Halla was putting itself back together. Solara was growing strong, and its inhabitants were real and substantial, no longer flickers. Which was what made the shape Bobby saw out of the corner of his eye one day so strange. It was only a shadow—yet he had no doubt of who he had seen.

"It was Naymeer," he explained, hoping Press would have an answer for that as well. "I only saw him for a moment, and he was fading out, but he's still here."

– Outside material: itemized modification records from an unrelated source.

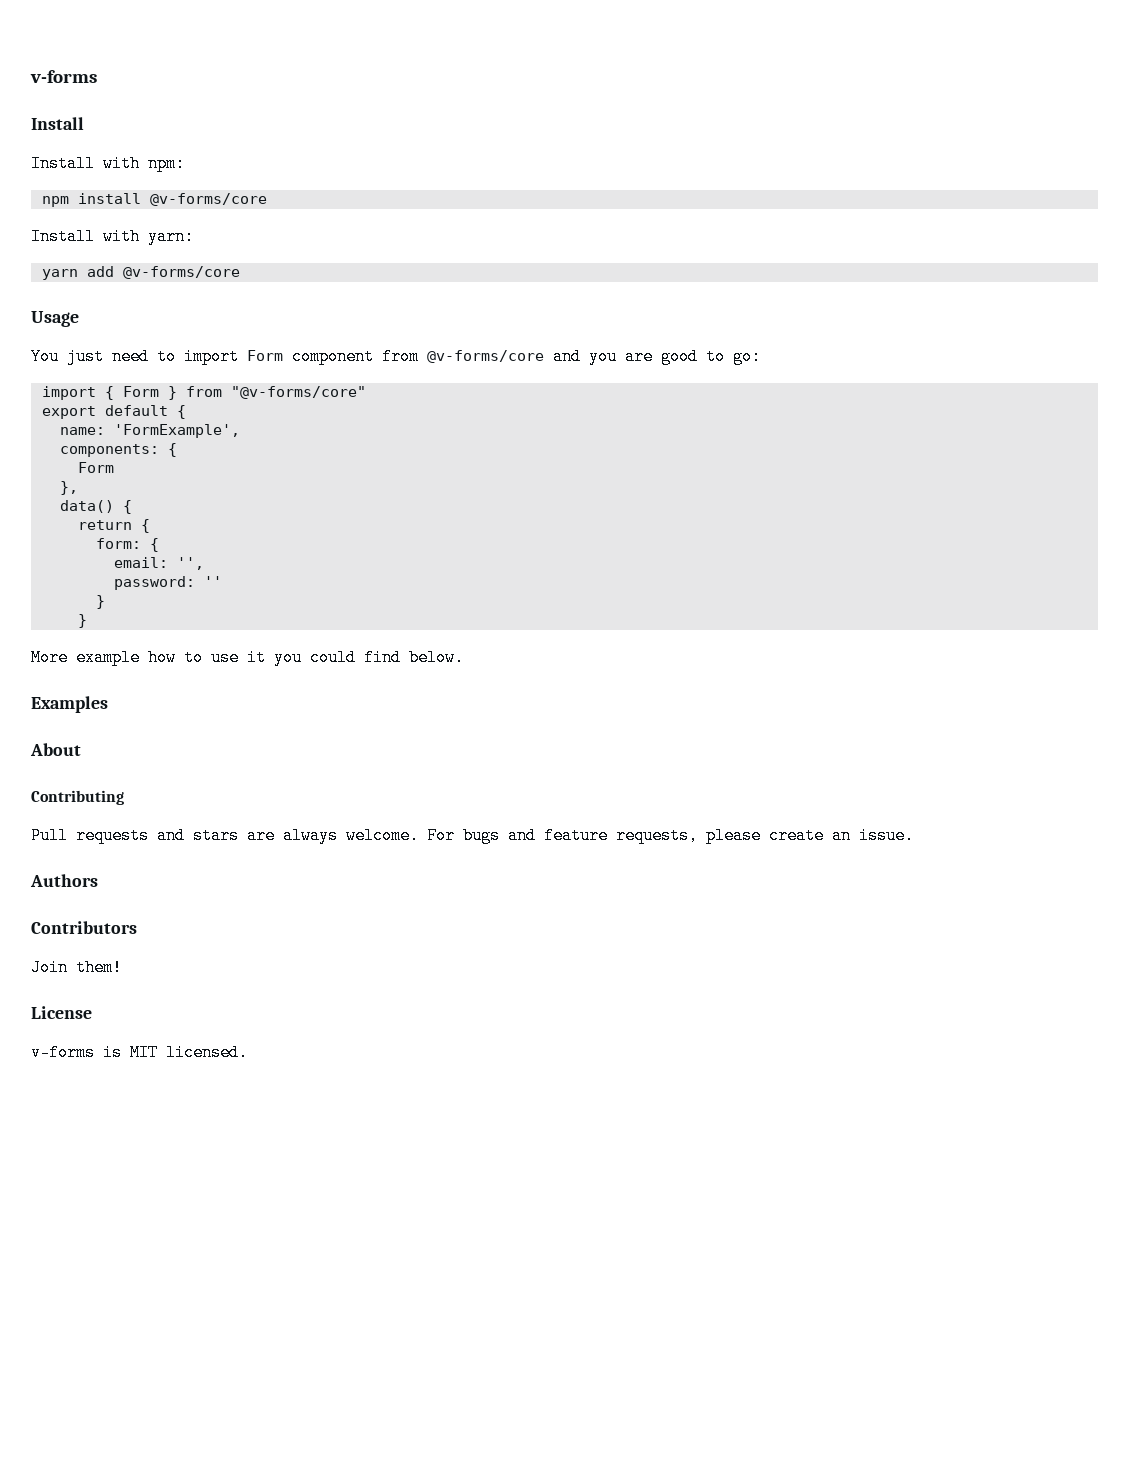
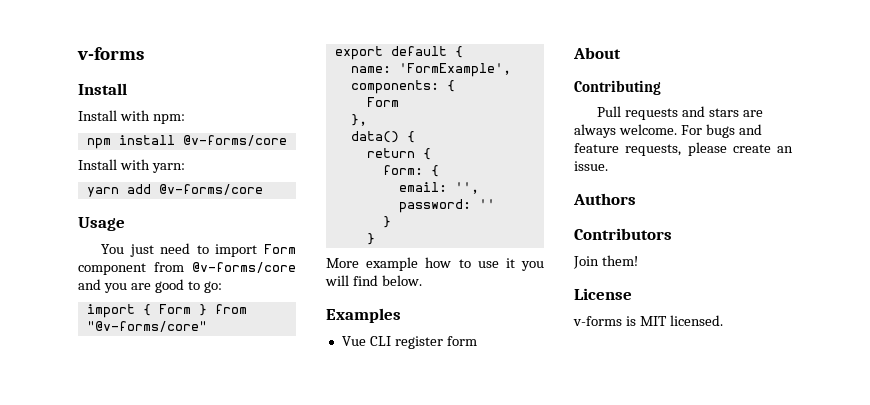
[310,649,356,666] could -> [325,275,349,286] will
(108, 704) none -> [341,336,477,349] // Vue CLI register form

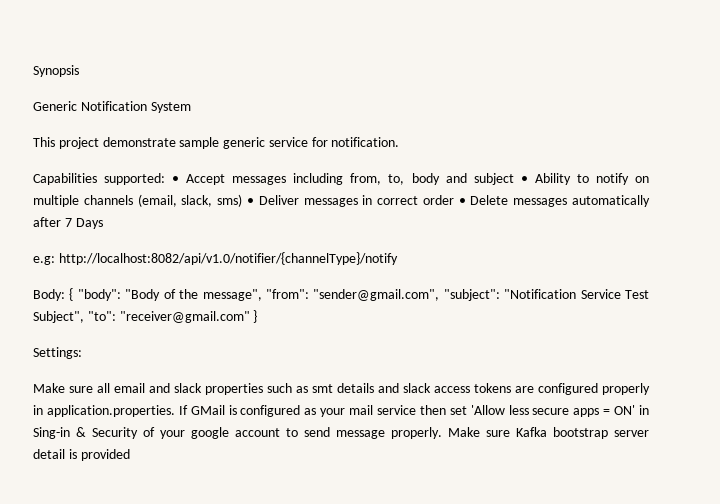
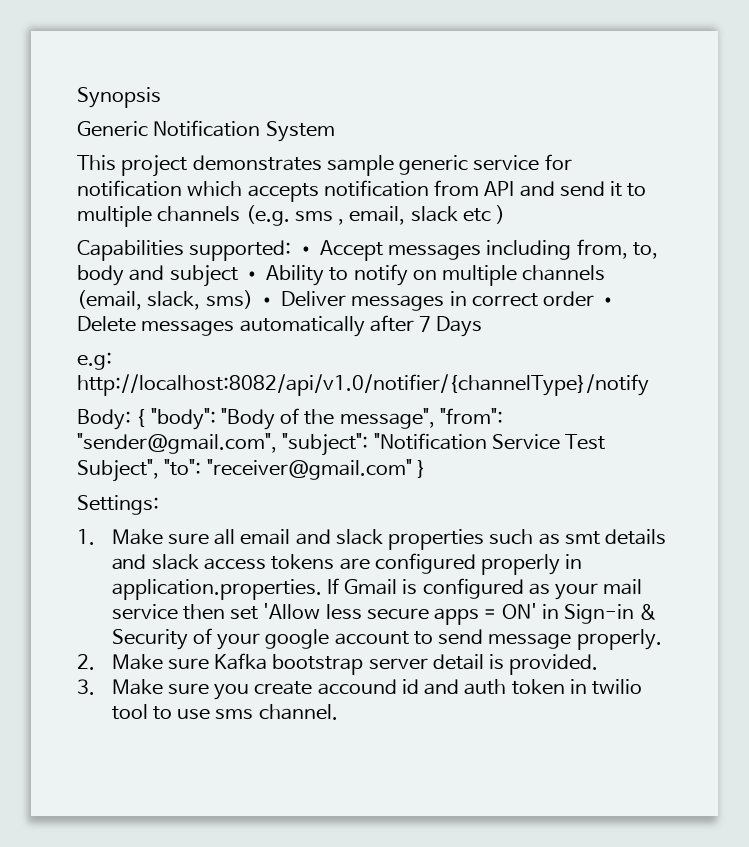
[102,137,176,147] demonstrate -> [192,155,322,171] demonstrates
[331,137,400,147] notification. -> [77,180,647,202] [77,205,506,227] notification which accepts notification from API and send it to multiple channels (e.g. sms , email, slack etc )
(82, 353) none -> [77,529,95,545] 1.
[190,405,225,415] GMail -> [344,579,398,595] Gmail
[33,427,70,439] Sing-in -> [564,604,635,624] Sign-in
(442, 433) none -> [77,654,95,670] // 2.
[80,449,130,461] provided -> [509,654,599,675] [77,679,643,700] [111,704,338,720] provided. // 3. Make sure you create accound id and auth token in twilio tool to use sms channel.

"So he is," Press said mildly.

"What about Saint Dane? Have you seen him?"

"Not yet."

"Yet?"

"I assume he will be back." Before Bobby could react, Press put up a hand. "Back here. I do not think Halla has anything more to fear from him. People are learning the story of what has happened—they will not fall for him again."

"But he'll be back here?"

"Just as Naymeer is already returning. They are like you and I—there is still desire out there, among people, desire for perfection. As long as this drive to be the utter best exists—and it will always exist, since none are perfect—the energy that brings Naymeer and Saint Dane to life will be there as well."

Great, Bobby thought. And I thought being cooped up on Ibara with Saint Dane was bad, I'm not going to debate philosophy with him forever.

And then he had another thought.

"And what about the belief that Halla should be better for everyone?"

"That's alive and well," said Press. "Look around you."

"That has to be giving energy to something, too. To someone." It didn't make sense, not with what he'd been told. But it had to be true. "He lied to her! He lied to her to keep her under his thumb, so she'd be too scared. But it didn't work."

Press was genuinely confused. "What? Who lied to who?"

"Saint Dane. Someday people will learn the truth about what happened. And then, then they'll believe."

It was a long time waiting, but Bobby waited. He didn't tell anyone, just in case he was wrong and cursed them to an eternity of false hope. He waited until the day when the Pop Academy opened on Quillan, and children born into a new Halla heard the story of their territory and some of its heroes. They heard the story of Nevva Winter, the Traveler who let no one and nothing stand in her way of creating a better Halla. They, too, believed in a hope stronger than any false fear.

And in Solara, belief took form. A spirit of hope and progress walked through the darkness of Solara until she was alone no longer, met by a spirit of indomitable love. Bobby Pendragon wasn't sure whether anything was meant to be, not anymore. But if anything was, what he saw certainly qualified.

"Nevva," whispered Elli. "Welcome home."